_Problem to solve_
Every line below that has "sans" in it should be copied.

[Supplied records]

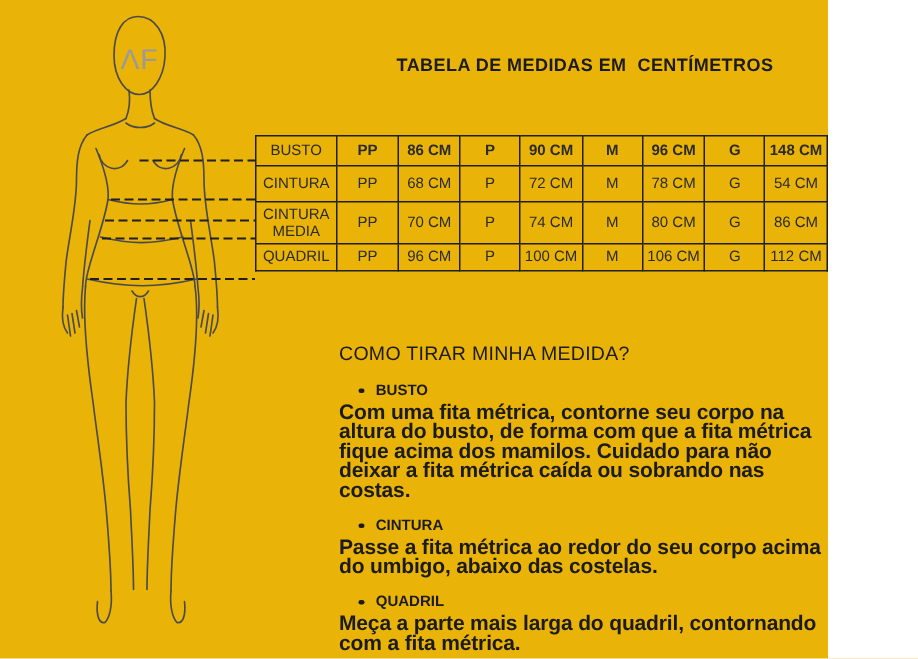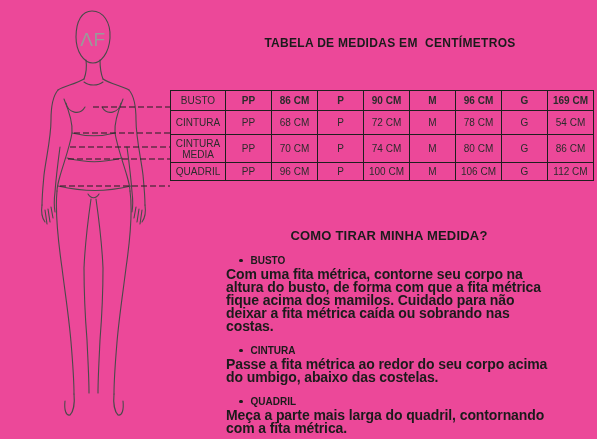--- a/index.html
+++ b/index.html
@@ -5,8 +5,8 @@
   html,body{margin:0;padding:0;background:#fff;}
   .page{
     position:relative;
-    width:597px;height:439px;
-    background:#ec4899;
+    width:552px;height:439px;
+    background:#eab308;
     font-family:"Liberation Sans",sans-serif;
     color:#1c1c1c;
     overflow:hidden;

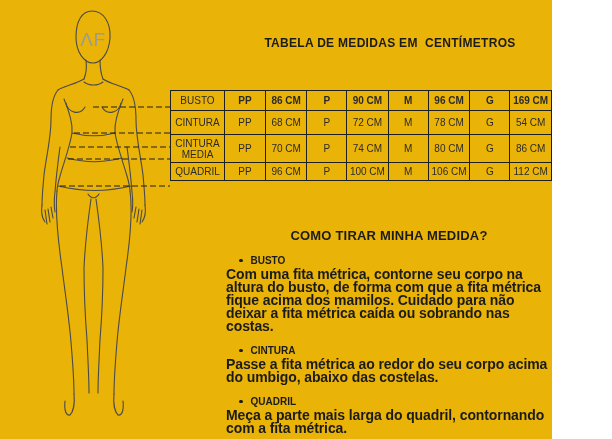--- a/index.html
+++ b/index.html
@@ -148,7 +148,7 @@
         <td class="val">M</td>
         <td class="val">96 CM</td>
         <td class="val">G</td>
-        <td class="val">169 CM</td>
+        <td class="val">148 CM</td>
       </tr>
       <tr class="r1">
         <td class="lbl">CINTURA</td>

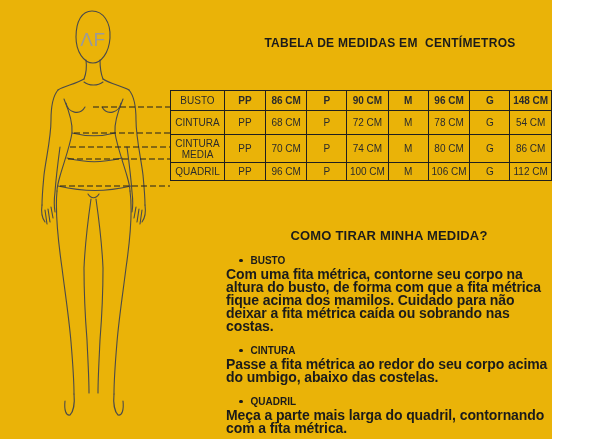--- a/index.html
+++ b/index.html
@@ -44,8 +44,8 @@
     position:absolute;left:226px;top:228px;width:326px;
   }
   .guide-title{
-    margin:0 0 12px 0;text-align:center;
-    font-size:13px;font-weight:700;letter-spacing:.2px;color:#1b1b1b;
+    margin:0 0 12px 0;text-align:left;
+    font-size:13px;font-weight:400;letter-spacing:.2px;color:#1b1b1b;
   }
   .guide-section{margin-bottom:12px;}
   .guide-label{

[/Supplied records]
[Supplied records]

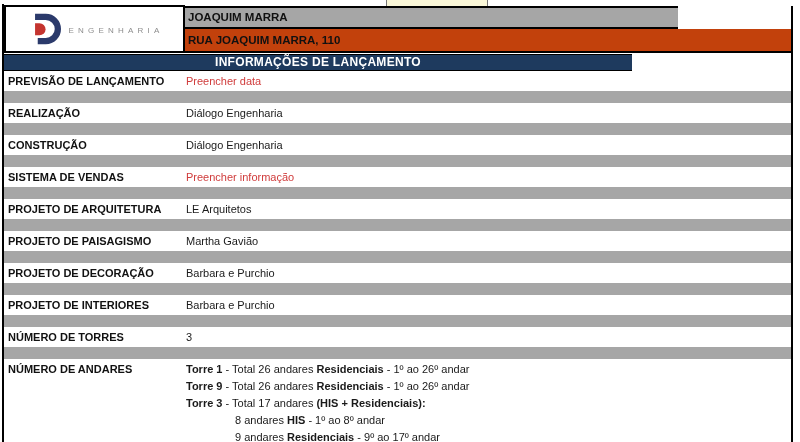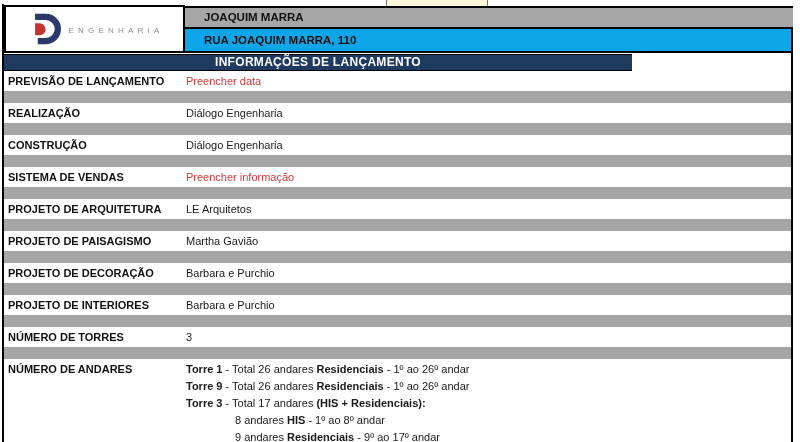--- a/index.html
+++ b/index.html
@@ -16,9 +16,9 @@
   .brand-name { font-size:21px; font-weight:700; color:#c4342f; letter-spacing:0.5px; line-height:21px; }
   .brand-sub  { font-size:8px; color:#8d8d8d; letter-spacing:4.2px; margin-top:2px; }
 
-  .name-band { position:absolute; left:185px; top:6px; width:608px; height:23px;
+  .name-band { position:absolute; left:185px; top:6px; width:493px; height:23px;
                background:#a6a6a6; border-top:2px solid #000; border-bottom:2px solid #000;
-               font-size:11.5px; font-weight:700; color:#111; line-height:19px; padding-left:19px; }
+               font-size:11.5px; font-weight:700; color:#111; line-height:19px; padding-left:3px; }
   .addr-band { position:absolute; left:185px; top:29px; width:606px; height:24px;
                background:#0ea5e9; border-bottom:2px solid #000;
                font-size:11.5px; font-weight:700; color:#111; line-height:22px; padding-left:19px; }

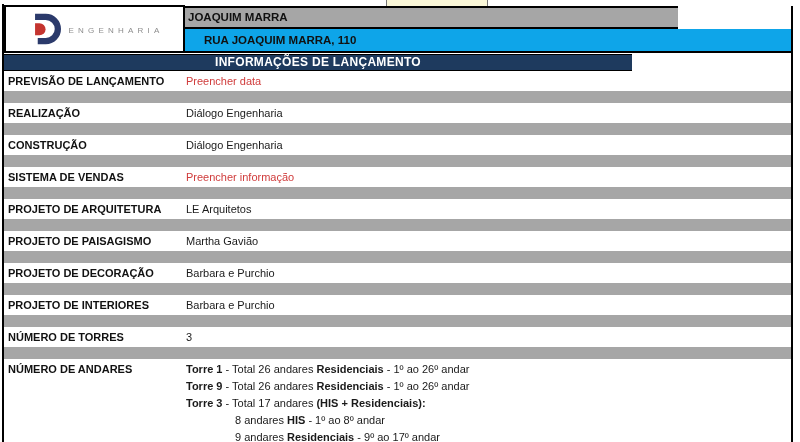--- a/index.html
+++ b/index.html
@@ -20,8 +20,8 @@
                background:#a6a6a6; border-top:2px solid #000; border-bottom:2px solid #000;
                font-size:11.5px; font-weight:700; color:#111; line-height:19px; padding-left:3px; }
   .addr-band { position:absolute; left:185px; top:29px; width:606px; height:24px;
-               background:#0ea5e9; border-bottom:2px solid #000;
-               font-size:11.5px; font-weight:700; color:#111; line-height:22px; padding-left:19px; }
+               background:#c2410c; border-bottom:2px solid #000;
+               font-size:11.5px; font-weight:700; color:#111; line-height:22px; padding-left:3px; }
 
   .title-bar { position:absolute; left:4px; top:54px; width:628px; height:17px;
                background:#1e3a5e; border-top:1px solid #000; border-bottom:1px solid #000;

[/Supplied records]
[Supplied records]

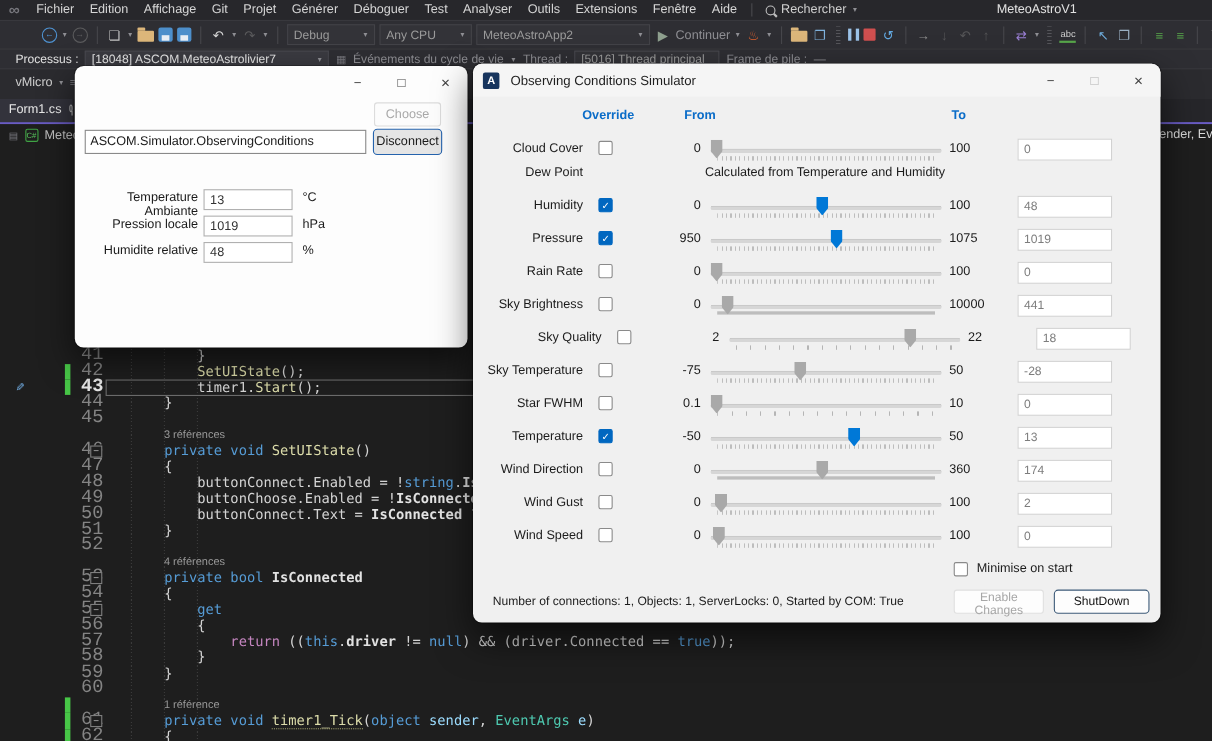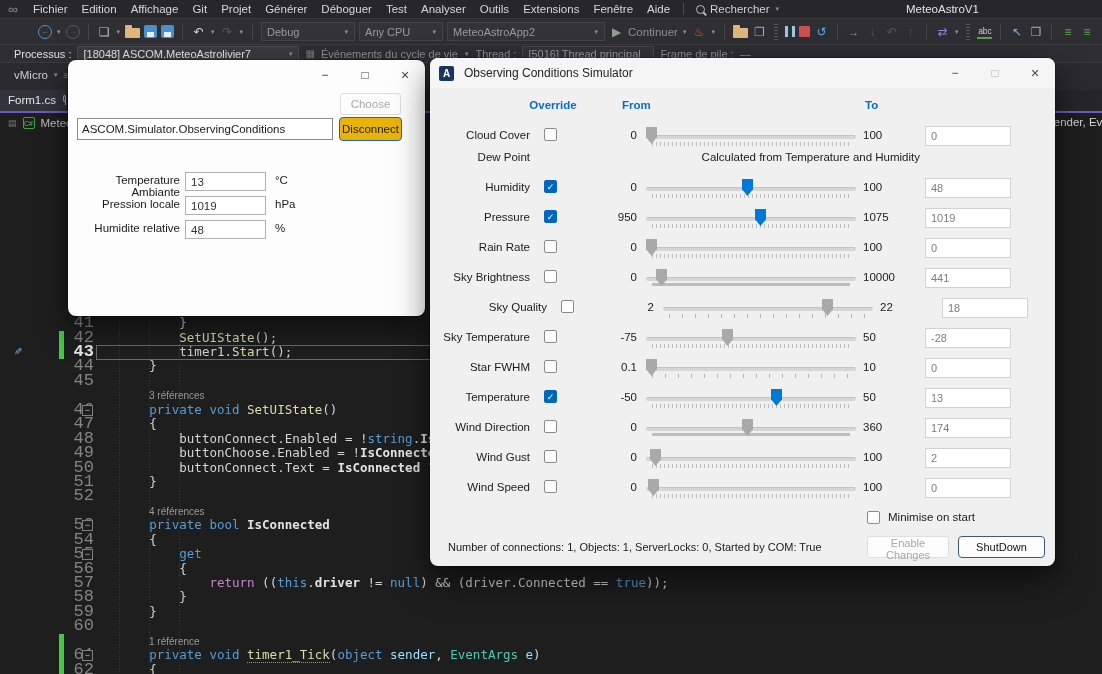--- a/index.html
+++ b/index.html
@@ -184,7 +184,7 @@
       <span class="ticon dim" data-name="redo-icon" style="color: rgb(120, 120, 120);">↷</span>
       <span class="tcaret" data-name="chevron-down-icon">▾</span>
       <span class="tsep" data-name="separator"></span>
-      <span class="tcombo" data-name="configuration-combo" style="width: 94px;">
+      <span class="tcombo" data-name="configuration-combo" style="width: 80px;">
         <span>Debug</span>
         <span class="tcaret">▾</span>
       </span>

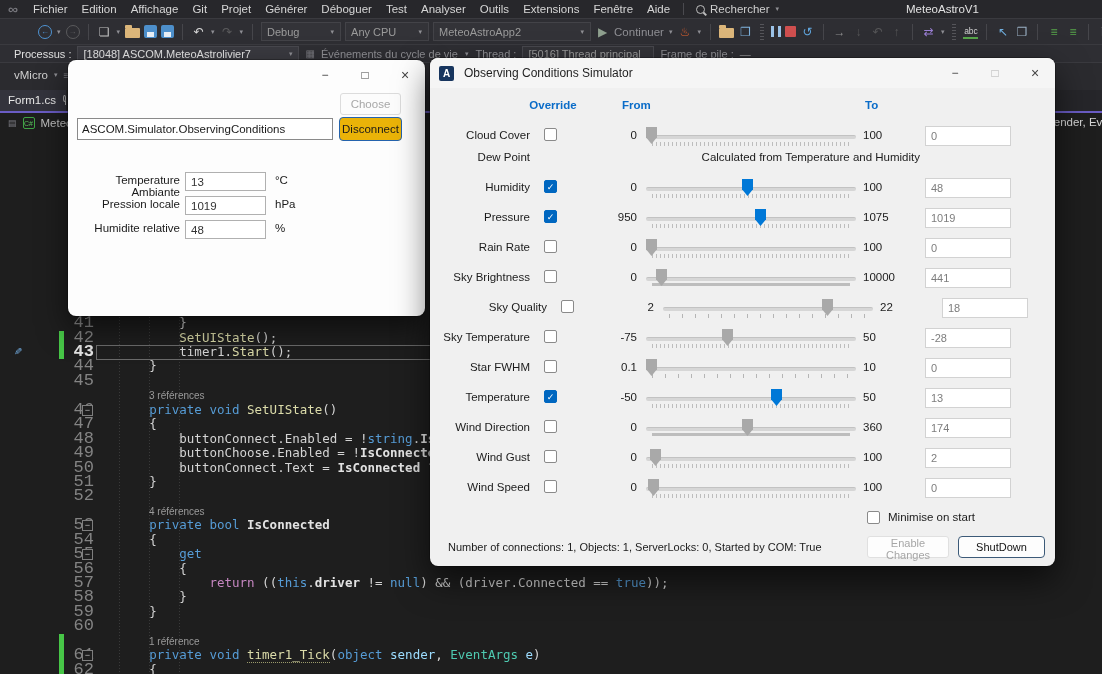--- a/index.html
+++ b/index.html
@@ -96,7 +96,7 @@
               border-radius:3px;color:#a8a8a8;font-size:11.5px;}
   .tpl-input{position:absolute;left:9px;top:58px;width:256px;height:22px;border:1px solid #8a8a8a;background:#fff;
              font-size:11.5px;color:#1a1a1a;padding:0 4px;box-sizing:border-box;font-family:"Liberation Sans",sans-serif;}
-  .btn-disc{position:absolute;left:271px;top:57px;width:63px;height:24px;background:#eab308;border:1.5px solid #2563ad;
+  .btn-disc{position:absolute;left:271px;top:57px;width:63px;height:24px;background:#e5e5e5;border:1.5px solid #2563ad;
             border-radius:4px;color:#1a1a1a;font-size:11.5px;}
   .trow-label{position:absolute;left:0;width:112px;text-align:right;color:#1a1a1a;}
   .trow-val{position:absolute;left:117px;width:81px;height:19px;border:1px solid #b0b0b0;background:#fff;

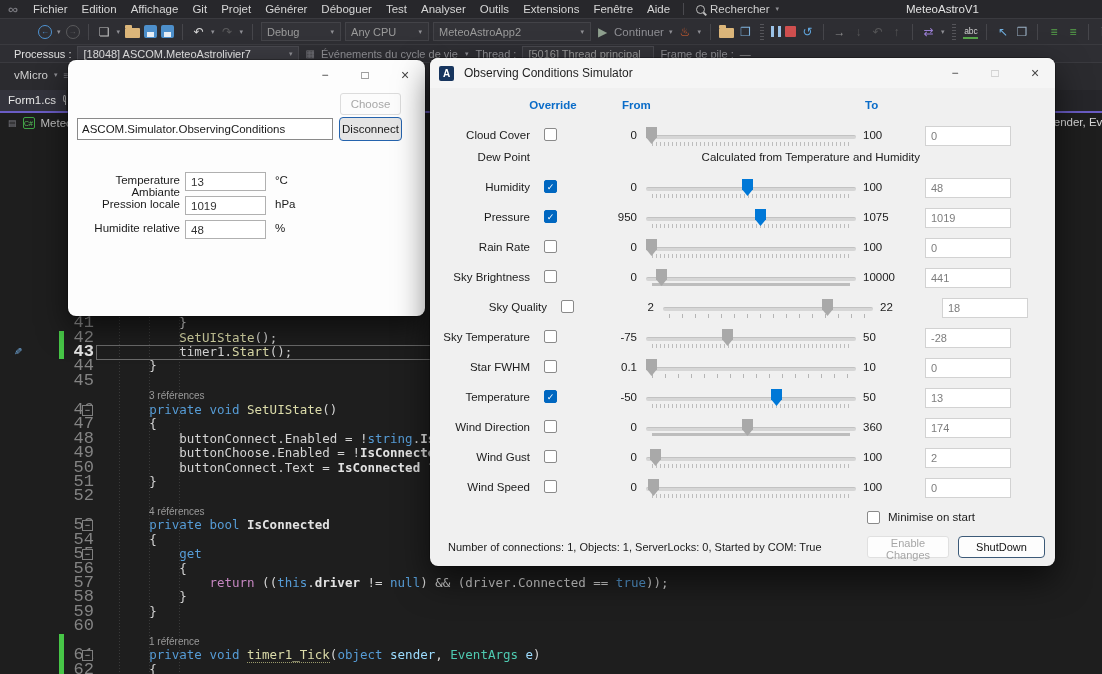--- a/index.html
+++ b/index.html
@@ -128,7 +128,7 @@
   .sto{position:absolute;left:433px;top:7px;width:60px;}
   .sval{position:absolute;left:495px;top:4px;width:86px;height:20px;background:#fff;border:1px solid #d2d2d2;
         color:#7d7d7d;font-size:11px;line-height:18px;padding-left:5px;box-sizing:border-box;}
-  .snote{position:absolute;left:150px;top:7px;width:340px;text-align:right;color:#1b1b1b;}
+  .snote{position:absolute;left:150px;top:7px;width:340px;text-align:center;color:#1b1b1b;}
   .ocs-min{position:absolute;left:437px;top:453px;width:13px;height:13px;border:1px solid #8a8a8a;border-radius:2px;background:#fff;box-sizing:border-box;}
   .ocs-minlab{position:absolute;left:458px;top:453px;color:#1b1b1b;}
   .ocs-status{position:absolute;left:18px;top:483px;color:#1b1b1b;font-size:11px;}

[/Supplied records]

_Exercise response_
     font-family:"Liberation Sans",sans-serif;
              font-size:11.5px;color:#1a1a1a;padding:0 4px;box-sizing:border-box;font-family:"Liberation Sans",sans-serif;}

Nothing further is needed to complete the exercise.